Al amparo de esta construcción teórica, aparece el Estado providencia (Welfare State) que asume inmediatamente la satisfacción de todas las necesidades y situaciones de los individuos desde “la cuna hasta la tumba”. Es un modelo de Estado de intervención directa, asfixiante, que exige elevados impuestos y, lo que es más grave, que va minando poco a poco lo más importante, la responsabilidad de los individuos. El Estado de bienestar que ha tenido plena vigencia en la Europa de “entreguerras” es, como es bien sabido, un concepto político que, en realidad, fue una respuesta a la crisis de 1929 y a las manifestaciones más agudas de la recesión. 

Ciertamente, los logros del Estado del bienestar están en la mente de todos: consolidación del sistema de pensiones, universalización de la asistencia sanitaria, implantación del seguro de desempleo, desarrollo de las infraestructuras públicas. Afortunadamente, todas estas cuestiones se han convertido en punto de partida de los presupuestos de cualquier gobierno que aspire de verdad a mejorar el bienestar de la gente. 

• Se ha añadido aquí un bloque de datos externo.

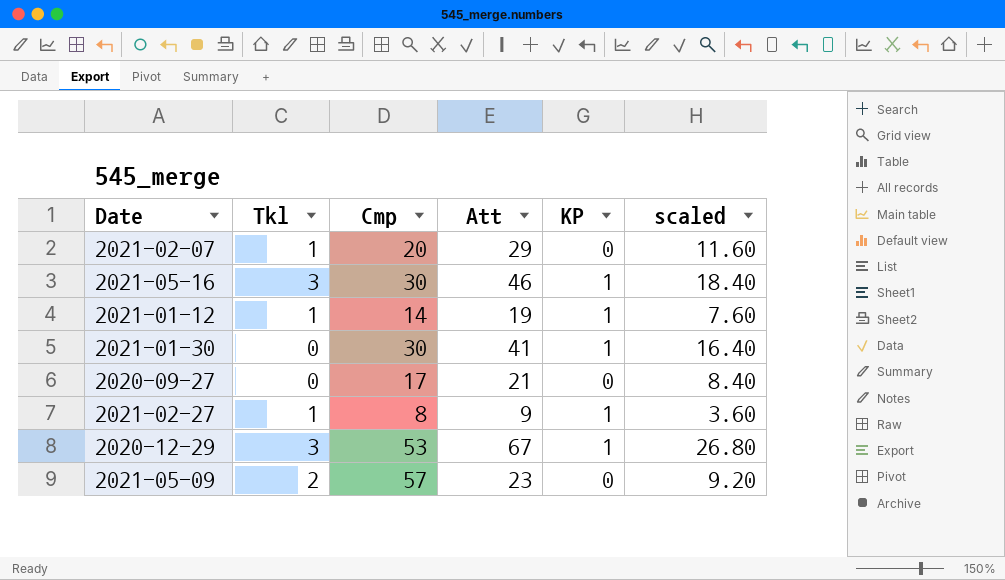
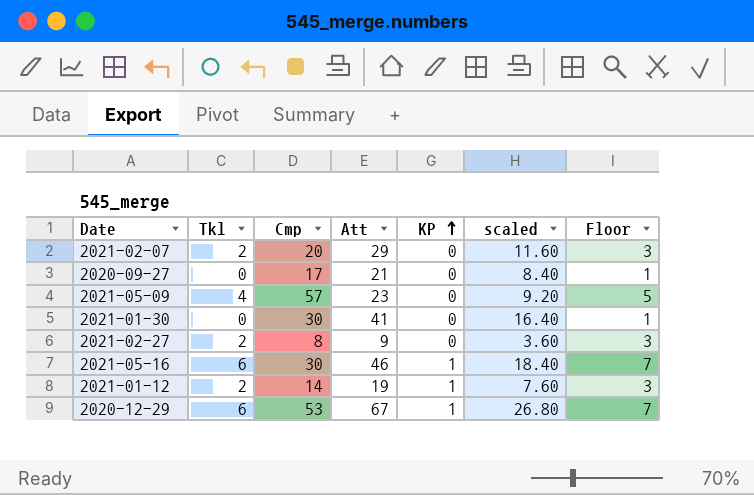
row order: none -> KP ascending
column Floor | formula: none -> [Tkl] + 1
2021-02-07 | Tkl: 1 -> 2
2021-05-09 | Tkl: 2 -> 4
2021-01-30 | KP: 1 -> 0
2021-02-27 | Tkl: 1 -> 2
2021-02-27 | KP: 1 -> 0
2021-05-16 | Tkl: 3 -> 6
2021-01-12 | Tkl: 1 -> 2
2020-12-29 | Tkl: 3 -> 6

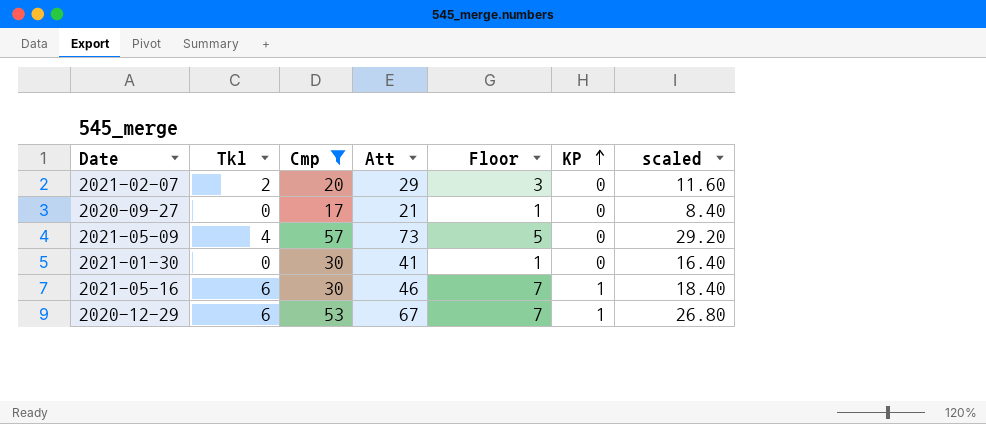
filter: none -> Cmp >= 17
column Floor | position: 7 -> 5
2021-05-09 | Att: 23 -> 73
2021-05-09 | scaled: 9.20 -> 29.20

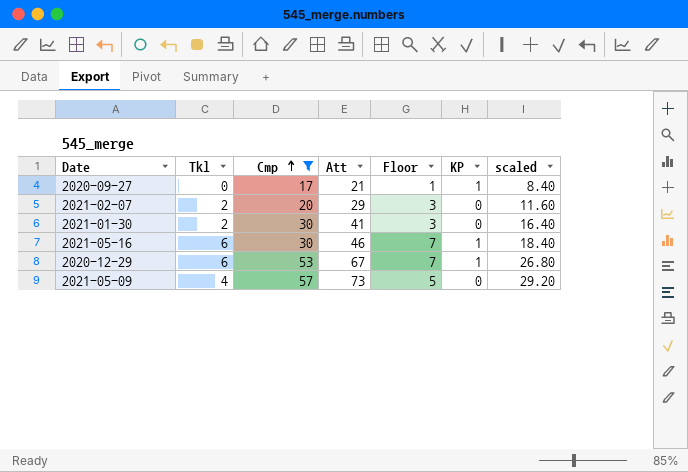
row order: KP ascending -> Cmp ascending
2020-09-27 | KP: 0 -> 1
2021-01-30 | Tkl: 0 -> 2
2021-01-30 | Floor: 1 -> 3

En muchos países el intervencionismo ínsito en el Estado providencia ha convertido a los ciudadanos en personas acostumbradas a esperarlo todo, absolutamente todo, de los poderes públicos convirtiéndose en marionetas del poder de turno. Por eso, ahora precisamos que a través del ejercicio de la libertad en clave solidario cada persona construya su futuro en dignidad sin interferencias externas. Casi nada.